よほど落ち着かないのか、数十秒おきに立つ場所を変えながら、勇樹は私を待っていた。普通にずっと見ていられるくらい面白いが、生憎私もそろそろ日陰で休みたかったため、仕方なく彼の元へと向かう。
「おはよ、勇樹」
「……」
「おーはーよー!」
「へあっ!って何だ、澄希か。いきなり大声出すんじゃねえよ」
「話しかけたのにあんたが気づかなかったのが悪い、それに動揺もしすぎ。どれだけ緊張してたのよ」
「そりゃあするだろ、こんなの初めてなんだから」
「何言ってんだか、昔に何回一緒に出掛けたと思ってんのよ」
「ガキの頃の話だろ、今はその、色々違えし」
「妙に律儀なのは変わってないけどね、どれくらい待ってた?」
「確か、六時半にはもう着いてた」
「早すぎでしょ、私まだ寝てたわ。あ、ちなみに今八時過ぎぐらいね」
「……なんか、そっちはずいぶん余裕そうだな」
「人って自分よりひどい人がいると安心するもんだよ」
「ああ、なるほどね。っと、丁度来たな」
そう言われ、彼の見ている方を向くと、遠目にこちらへと向かうバスが見えた。
「あー、涼しー……」
「澄希、お前なあ……いくら人がいないからって寝っ転がってるんじゃねえよ。しかもスカートで」
「いいじゃん別に、誰も見ないし。あ、でも、もしかしたら思春期の男の子がのぞいてきたりするかもなあ?」
「するわけねーだろ、それはそれ、これはこれだ」
「なんなの?その線引き。まあいいけっ、ど!」
口ではああは言いつつも、流石にまずいかと思った私は勢いよく体を起こした。あの後、バス停に到着したバスに乗り込んだ私達は、町外へと向かっていた。降りる乗客こそ何人かいたものの、乗り込む人間は私たち以外おらず、車内はすっかり貸し切りだ。

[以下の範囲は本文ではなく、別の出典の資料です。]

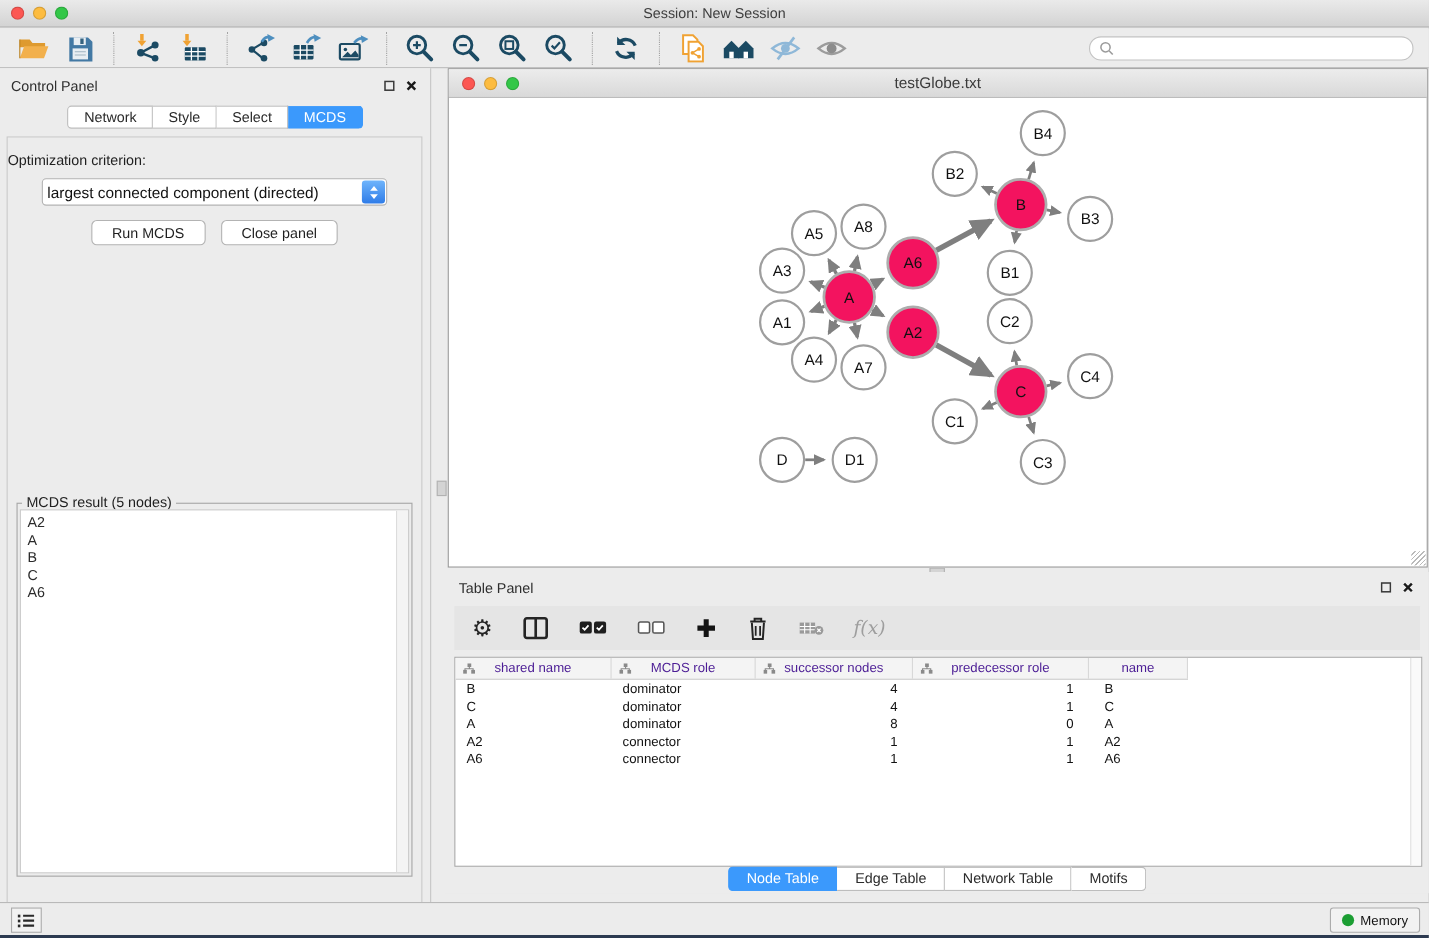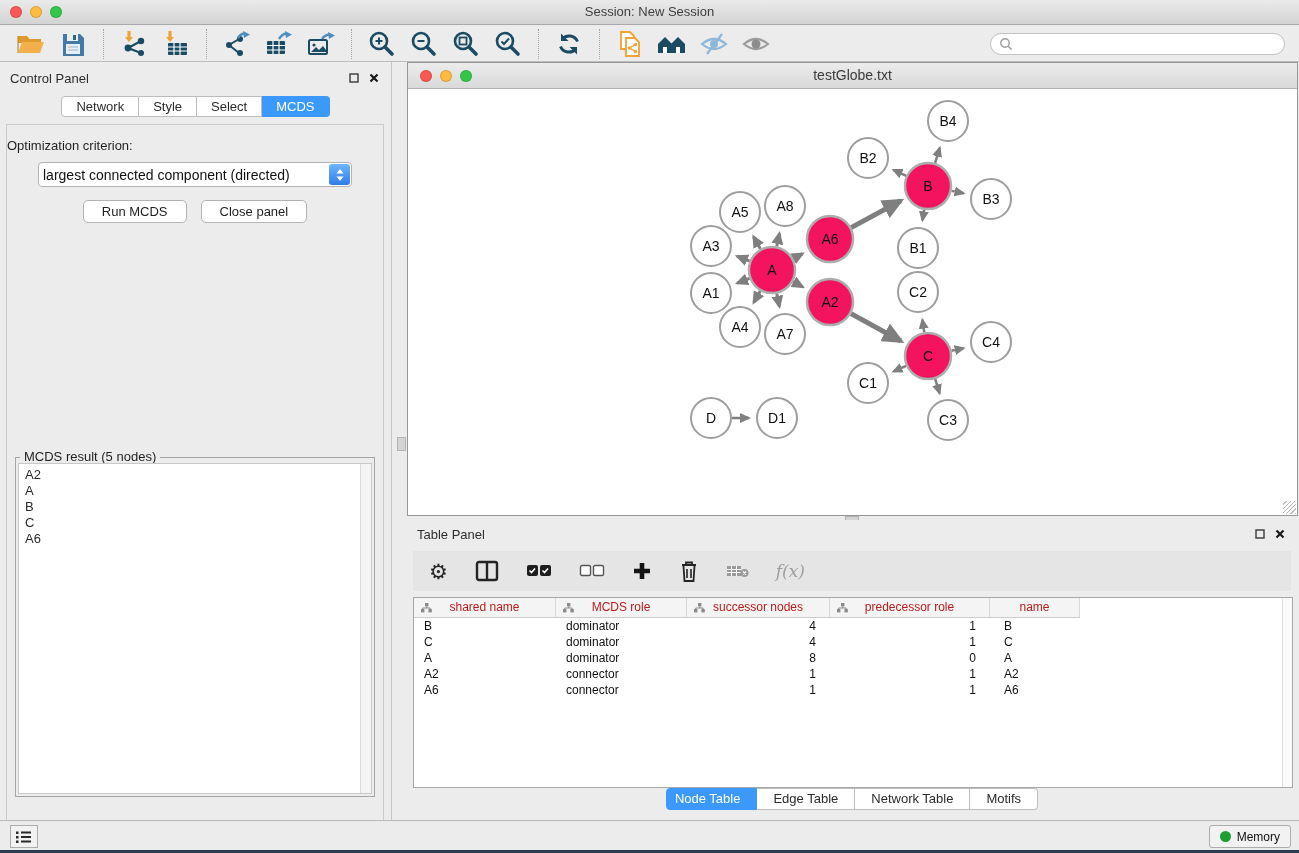"shared name" .th { color: #b91c1c -> #4c1d95 }
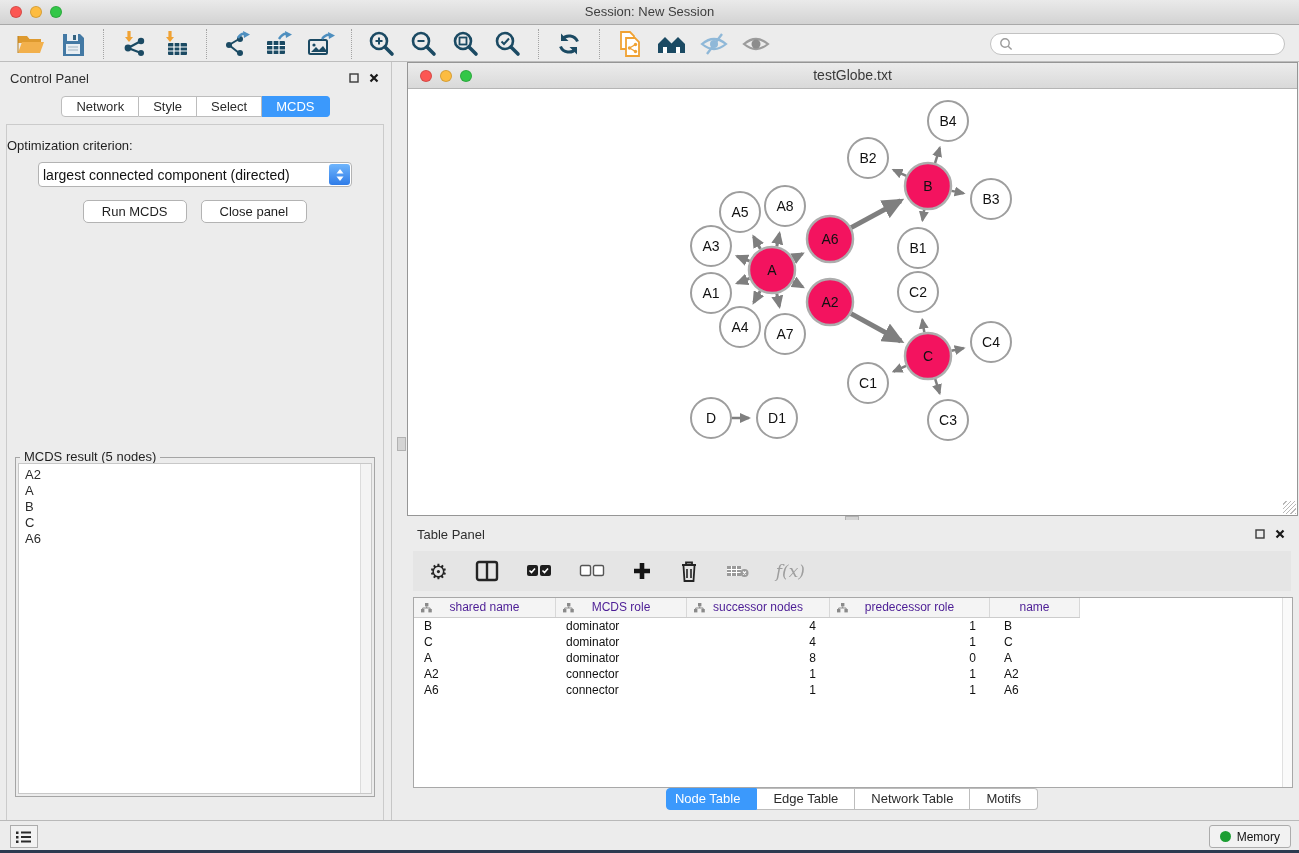"Node Table" .seg2:first-child { padding-left: 8px -> none }
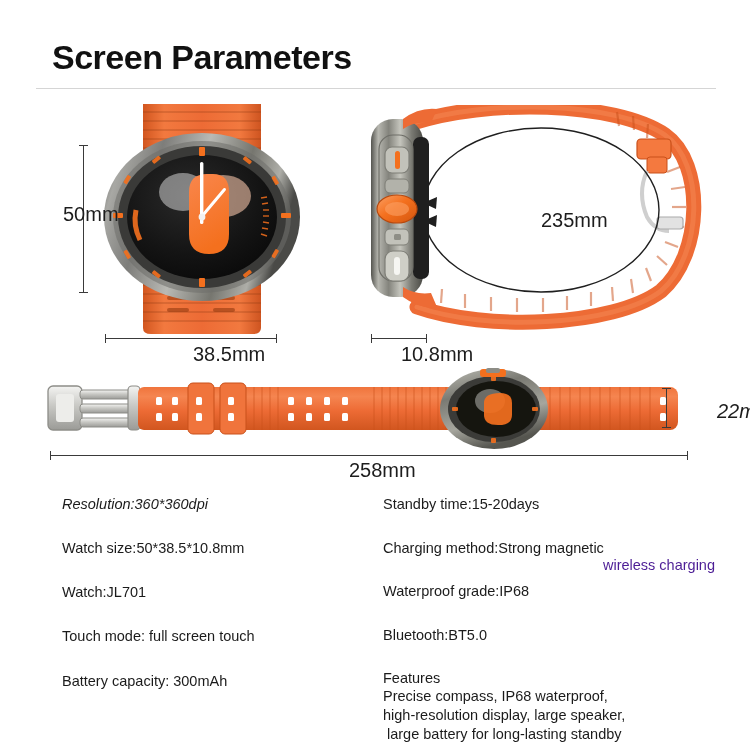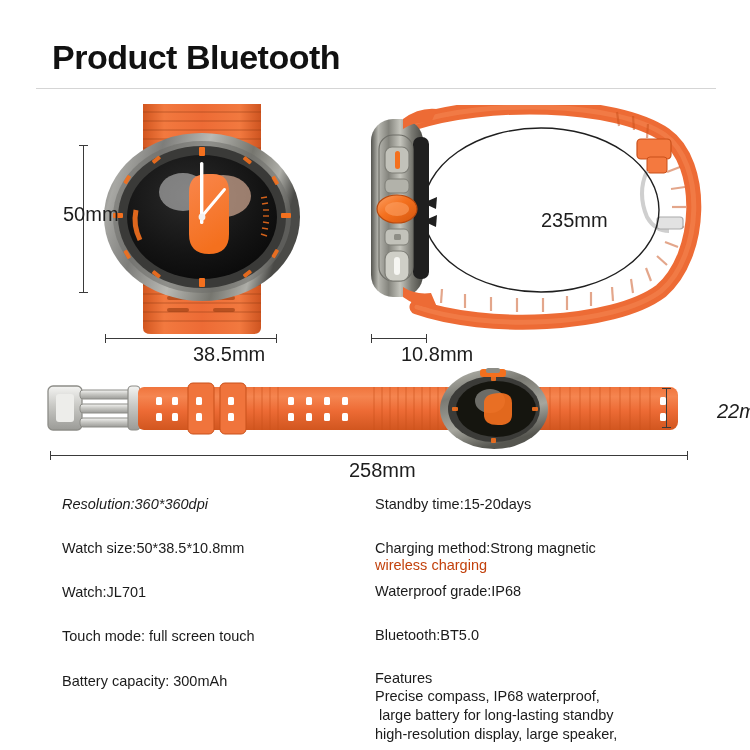"Product Bluetooth" div.title { text: Product Bluetooth -> Screen Parameters }
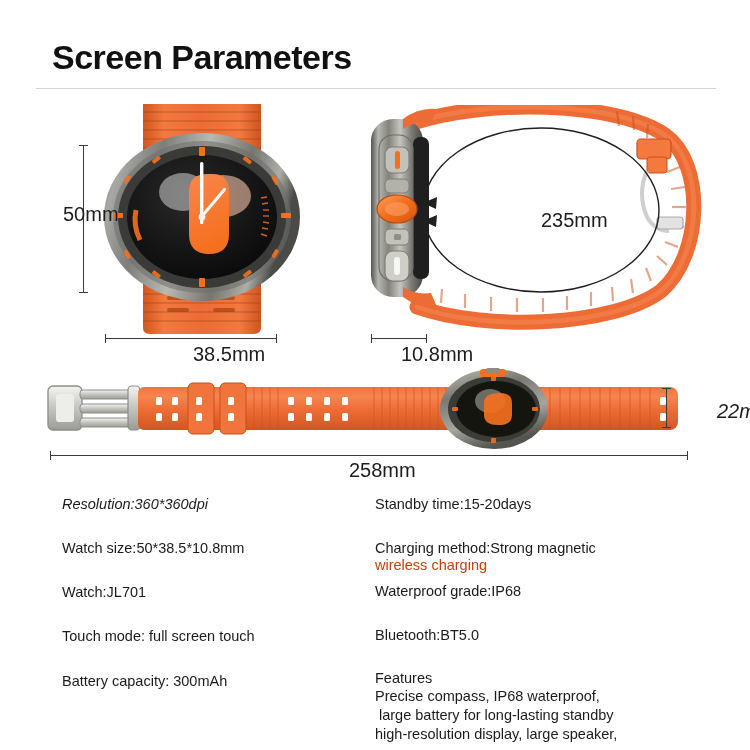"Standby time:15-20days" .spec-col.right { left: 375px -> 383px }
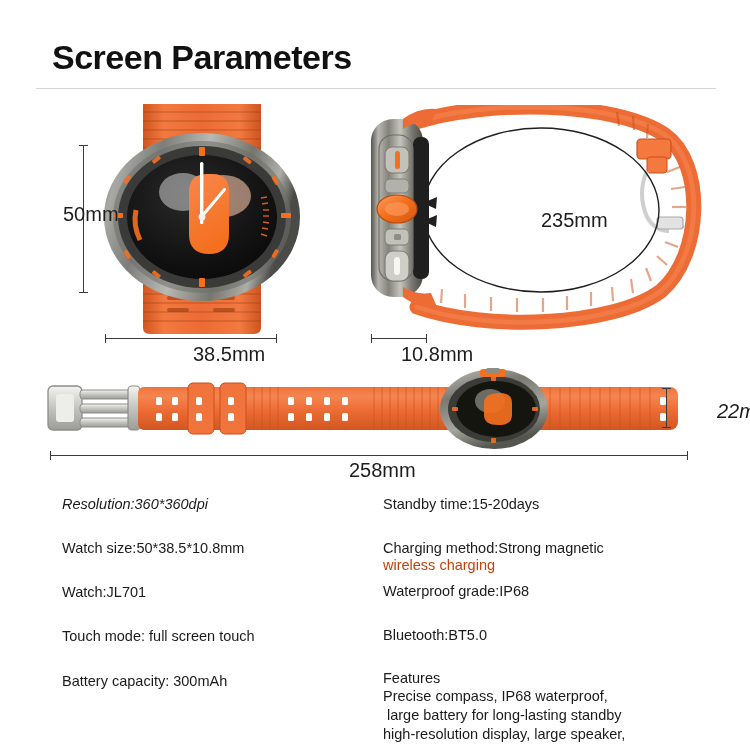"wireless charging" .spec-sub { color: #c2410c -> #4c1d95; text-align: left -> right }
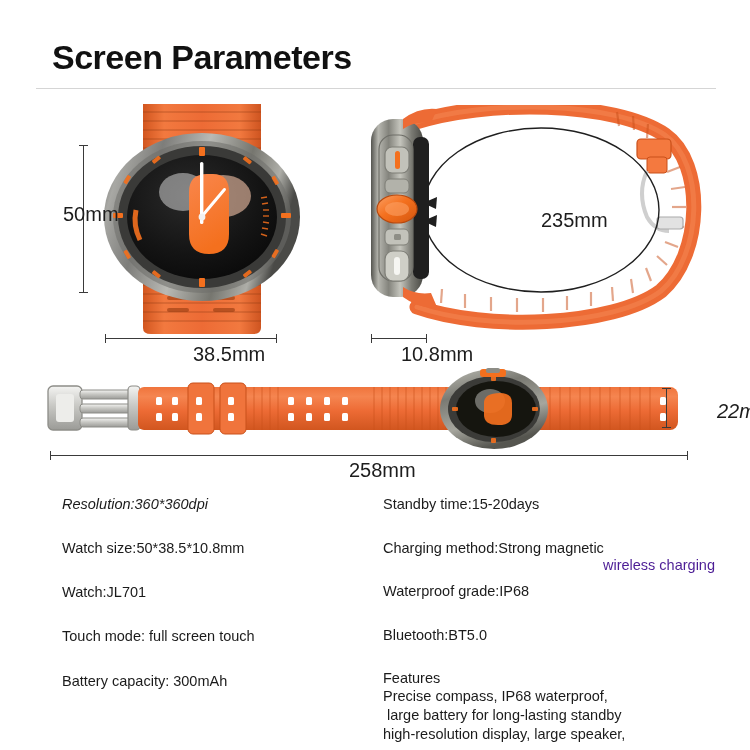"large battery for long-lasting standby" div.feat-line { order: before "high-resolution display, large speaker," -> after "high-resolution display, large speaker," }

「さて、十分涼んだことだし、そろそろ今日の予定でも聞かせてよ」
「ん? ああ、それもそうだな。といっても、都会に行ってショッピングするだけなんだけどさ」
デートということで、何をするのだろうかとも思っていたが、提案されたプランは思ったよりも控えめなものだった。
「前にロマンチストとか言ってた割には、ずいぶん普通だね」
「仕方ねえだろ、金があるって言っても、何でもできるほどじゃねえんだから。まあ、だからっていうのもあるんだけど、代わりに予算内なら服でも何でも好きなの買っていいぞ」
「え、マジ?」
「あくまで予算内だからな、予算内」
「ちなみに額は?」
「……4万くらい」
「私、幼馴染を警察に突き出したくないんだけ突き出したくないんだけど」
「してねえよ、何年も真っ当に稼いだり貯めたりした成果だわ」
「冗談だよ、あんた、喧嘩はしても犯罪するような奴じゃないもん」
「人として当然の話だろ、それは」
「残念ながら、普通の人は河原で喧嘩とかしないんだよねえ」
「うるせえ、若気の至りだ」
「それを若者が言ってどうすんのよ」
「それこそ知らねえ」
「適当だなあ……」
くだらない会話をしている間にも、時間は変わらず過ぎていく。今だ舗装されていない道を走りながら、バスは町の外へと向かっていた。